Finding God in ordinary life

“Ordinary life can be holy and full of God.” And in everyday life, Christians can practice all the virtues: faith, hope and charity, and the human virtues – generosity, industriousness, justice, loyalty, cheerfulness, sincerity, and so on. In practicing these virtues, Christians imitate Jesus Christ. “The supernatural value of our life does not depend on accomplishing the great undertakings sometimes suggested to us by our overactive imagination. Rather it is to be found in the faithful acceptance of God's will, in welcoming generously the opportunities for small, daily sacrifice.”

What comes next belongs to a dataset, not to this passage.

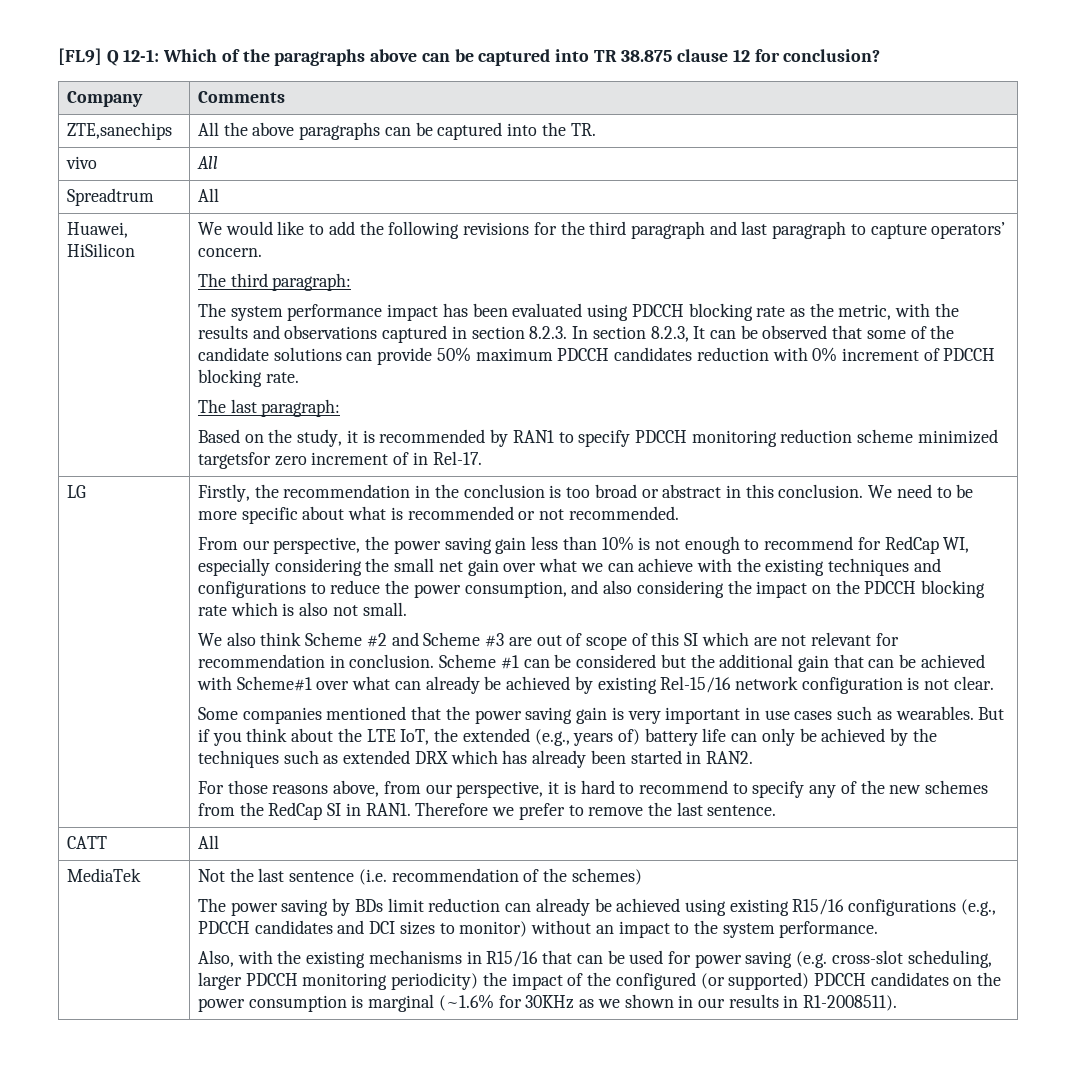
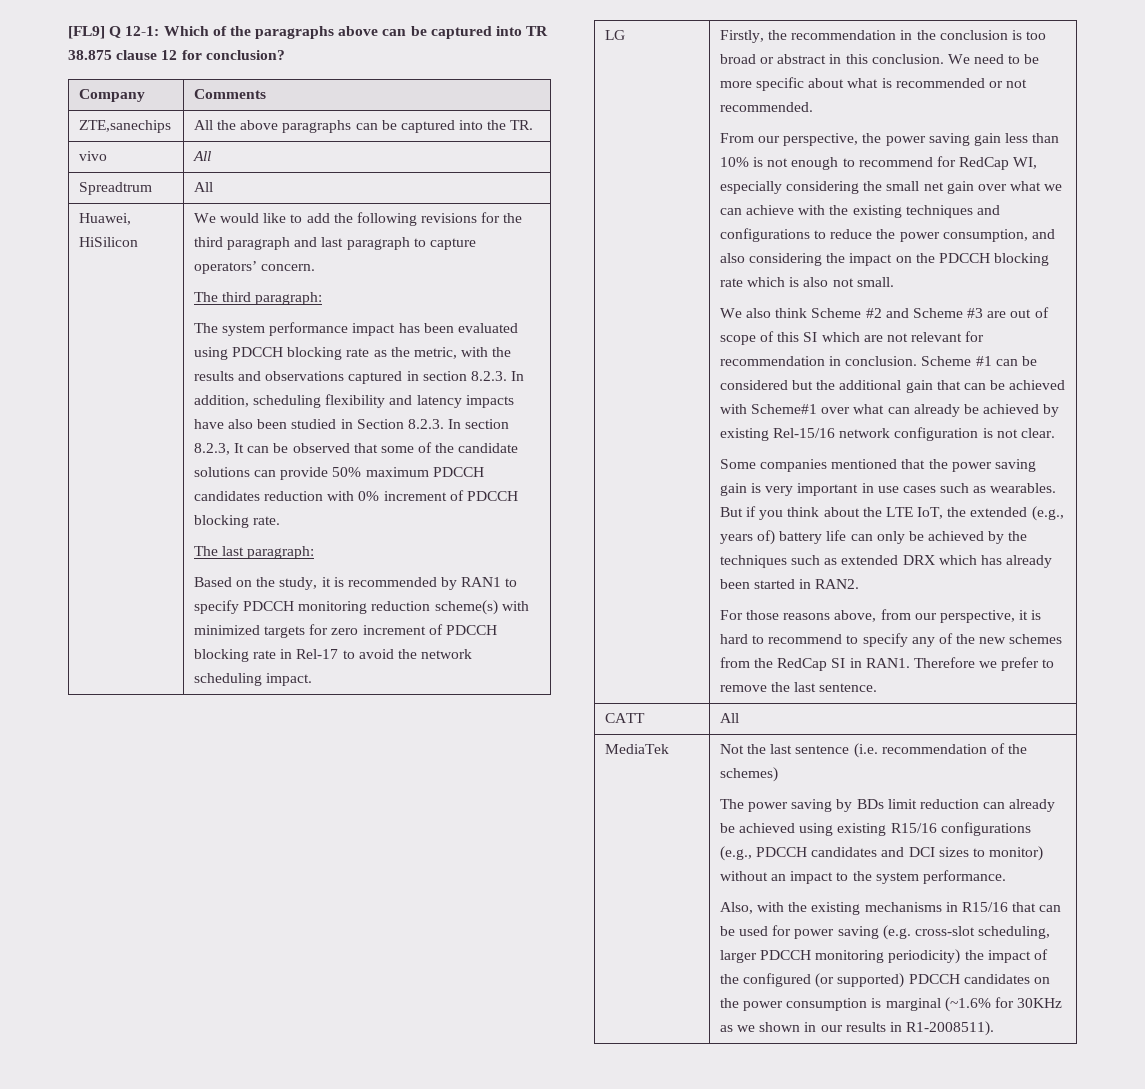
- The system performance impact has been evaluated using PDCCH blocking rate as the metric, with the results and observations captured in section 8.2.3. In section 8.2.3, It can be observed that some of the candidate solutions can provide 50% maximum PDCCH candidates reduction with 0% increment of PDCCH blocking rate.
+ The system performance impact has been evaluated using PDCCH blocking rate as the metric, with the results and observations captured in section 8.2.3. In addition, scheduling flexibility and latency impacts have also been studied in Section 8.2.3. In section 8.2.3, It can be observed that some of the candidate solutions can provide 50% maximum PDCCH candidates reduction with 0% increment of PDCCH blocking rate.
- Based on the study, it is recommended by RAN1 to specify PDCCH monitoring reduction scheme minimized targetsfor zero increment of in Rel-17.
+ Based on the study, it is recommended by RAN1 to specify PDCCH monitoring reduction scheme(s) with minimized targets for zero increment of PDCCH blocking rate in Rel-17 to avoid the network scheduling impact.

Marriage, a divine vocation

For the majority of Christians, marriage and the family are among the things upon which sanctity should be built, and which should thus be given a Christian dimension. “For a Christian, marriage is not just a social institution, much less a mere remedy for human weakness. It is a genuine supernatural calling.”

Love for personal freedom

"We have a duty to defend everyone’s personal freedom, in the knowledge that Jesus Christ is the one who obtained that freedom for us. If we don’t, what right have we to claim our own freedom? We must also spread the truth, because veritas liberabit vos, the truth makes us free, while ignorance enslaves.”

Christians are ordinary citizens who have exactly the same rights and obligations as any other citizen. In their political, financial or cultural activity, they act with freedom and personal responsibility, not attempting to involve the Church or Opus Dei in their decisions, nor to present their decisions as the only Catholic solution. “As Christians, you enjoy the fullest freedom, with the consequent personal responsibility, to take part as you see fit in political, social or cultural affairs, with no restrictions other than those set by the Church's Magisterium.”

This implies respecting the freedom and the opinions of others. “I defend the freedom of consciences with all my strength,” explains Saint Josemaría. “The legitimate hunger for truth must be respected. Everyone has a grave obligation to seek God, to know him and worship him, but no one on earth is permitted to impose on others the practice of a faith they lack; just as no one can claim the right to harm those who have received the faith from God.”